Spiral galaxy NGC 7331: Deserving of Messier status

NGC 7331 is a splendid spiral galaxy in Pegasus that deserves a Messier designation. Image: Patrick Gilliland.

NGC 7331 is a superb spiral galaxy lying in northern Pegasus, one of the brightest visible in the autumn sky, which can be found in apertures as small as 60–80mm (~three inches). It is a fine sight through a moderate-aperture telescope, looking like a miniature version of mighty Messier 31 in Andromeda, and makes an irresistible imaging target, with its dusty spiral arms giving up a huge amount of detail.

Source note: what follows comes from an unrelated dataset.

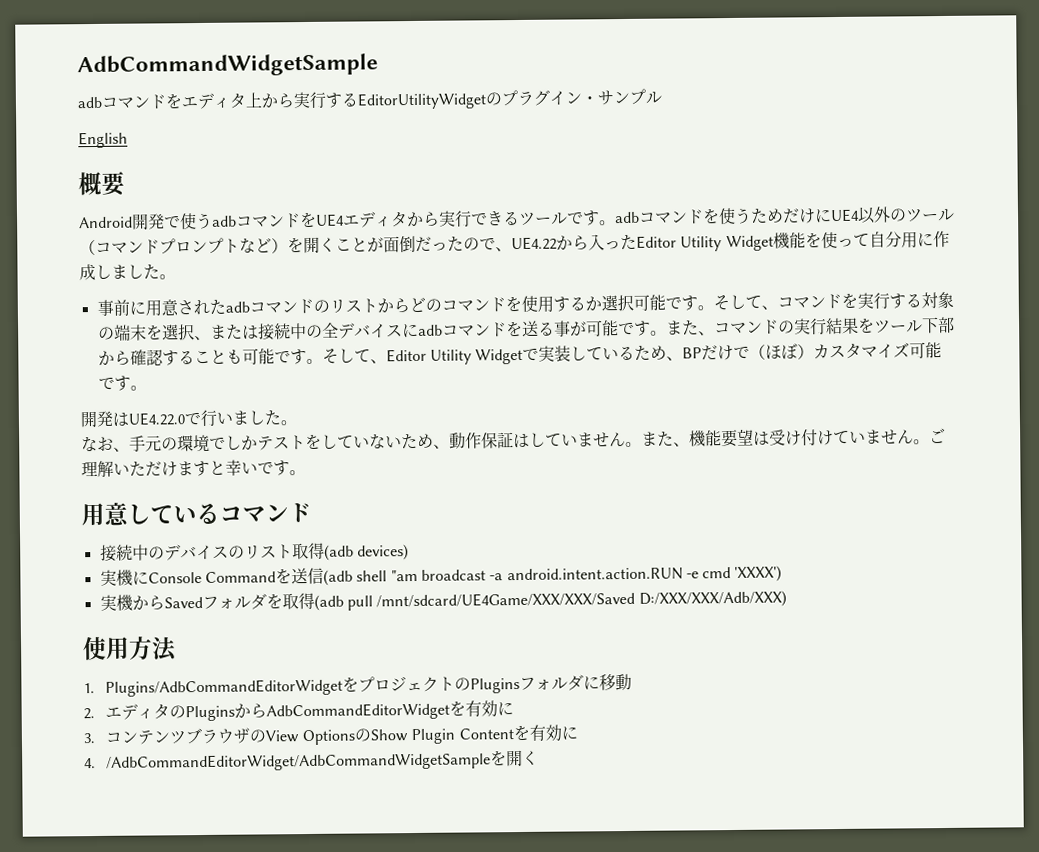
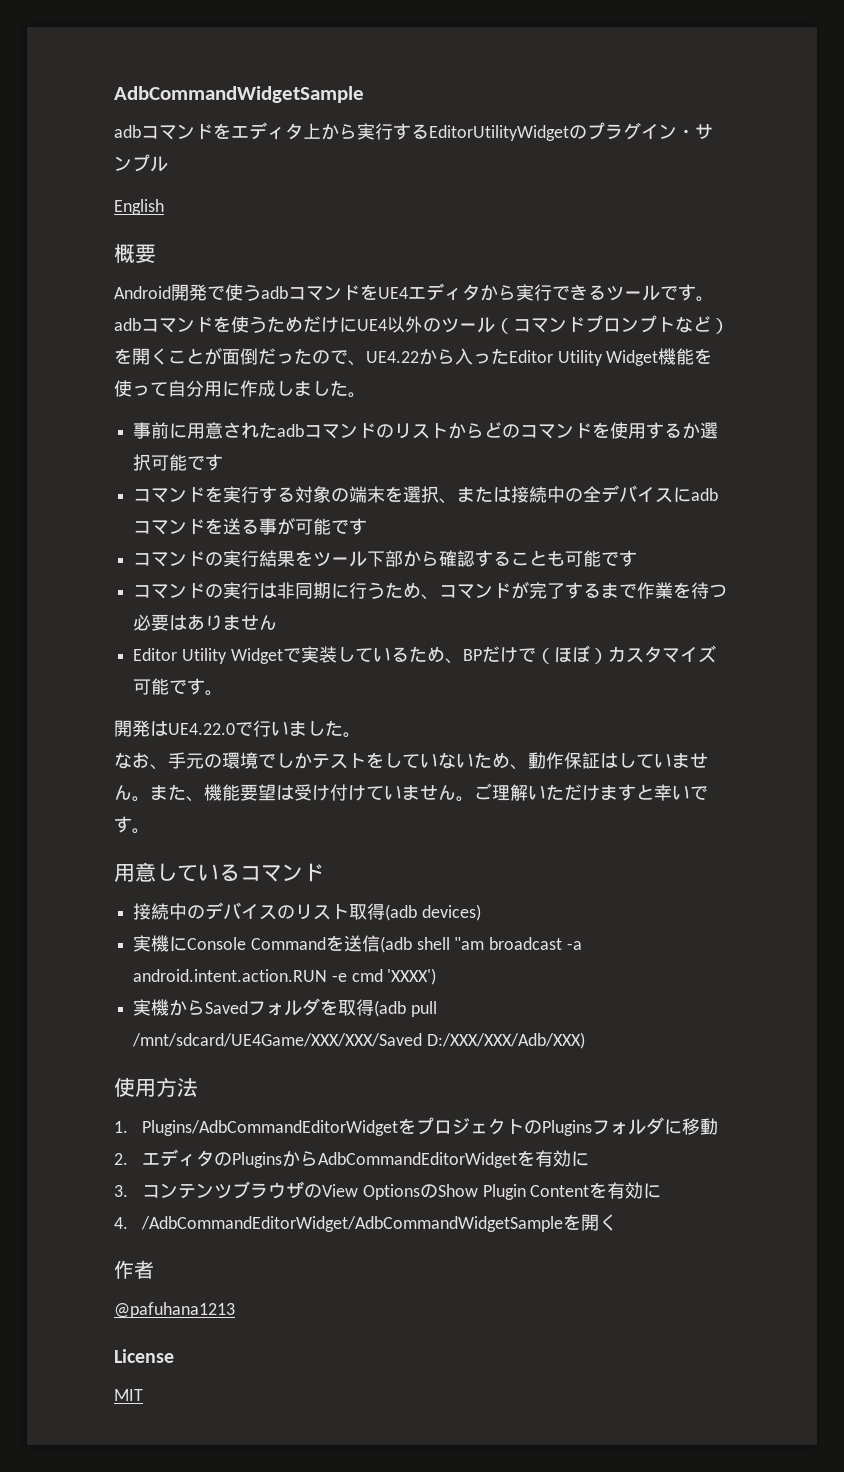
[696,294,778,311] 。そして、 -> (224, 462) //
[649,320,715,336] 。また、 -> (368, 526) //
[305,348,387,365] 。そして、 -> [133,581,728,600] [133,614,278,631] // コマンドの実行は非同期に行うため、コマンドが完了するまで作業を待つ必要はありません //
(539, 757) none -> [114,1260,154,1279] [114,1302,235,1318] [114,1349,174,1363] [114,1389,143,1401] // 作者 // @pafuhana1213 // License // MIT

There are quite a number of fantastic galaxies in the New General Catalogue (NGC) that have not been afforded ‘Messier’ status. NGC 7331 is one of the very few vying for the title of the best non-Messier galaxy in the more northerly reaches of the night sky that Charles Messier, along with William Herschel, made his own over 250 years ago.

NGC 7331 shines at magnitude +10.3 and its inclined form spans a substantial 10.5’ x 3.7’. It’s a superb spiral galaxy with a morphological classification of SA(s)b), in line with what we see as moderately tightly-wound spiral arms and a lack of a central bar. It is highly inclined by 77 degrees to our line of sight, which gives us an oblique view of its majestic spiral arms. It’s believed that NGC 7331 spans around 100,000 light years and lies around 40 million light years away. 

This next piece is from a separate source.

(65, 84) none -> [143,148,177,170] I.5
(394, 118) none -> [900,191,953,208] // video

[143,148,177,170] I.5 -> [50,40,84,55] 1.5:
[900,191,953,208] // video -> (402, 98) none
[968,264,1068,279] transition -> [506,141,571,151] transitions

There’s no simple star-hop to find NGC 7331; try starting at Scheat (beta [β] Pegasi), the magnitude +2.4 star that marks the north-western corner of the famous ‘Square of Pegasus’. From here, move five degrees west-north-west to land on magnitude +2.9 Matar (eta [η] Pegasi) and then sweep just over four degrees north-north-west. On early October nights NGC 7331 culminates at about 11pm BST, high overhead at the lofty heights of 70 degrees or so.

NGC 7331 is probably out of range of a pair of 10 x 50 binoculars from UK shores, unless you are lucky enough to be under an extremely transparent sky at a very dark site. However, only marginally more light grasp would bag it, as an 80mm telescope will show it as a small, fuzzy oval of light spanning perhaps five arcminutes.

A 150–200mm (six–eight-inch) telescope operating at low to medium power will reveal much more. Study the galaxy for some time and a hint of its brighter core and an asymmetry – the core seems to lie off to one side – should become apparent. Owners of larger telescopes, say in the 250–300mm (10- to 12-inch) range, should be able to see a faint halo of nebulosity – the galaxy’s superb spiral arms – and perhaps a hint of a dark lane running down its western flank.

Images and light-bucket Dobsonians reveal a number of smaller galaxies surrounding NGC 7331. The brighter examples all have NGC designations – 7333, 7335, 7337, 7338, 7336, 7325, 7327 and 7326. Along with NGC 7331 they are called the ‘Deer Lick Group’ or just the ‘NGC 7331 group’. They are not physically associated with NGC 7331, as they lie six times further away than the relatively nearby distance of 50 million light years attributed to the main galaxy.

NGC 7331 is located in northern Pegasus, north-west of the Great Square of Pegasus.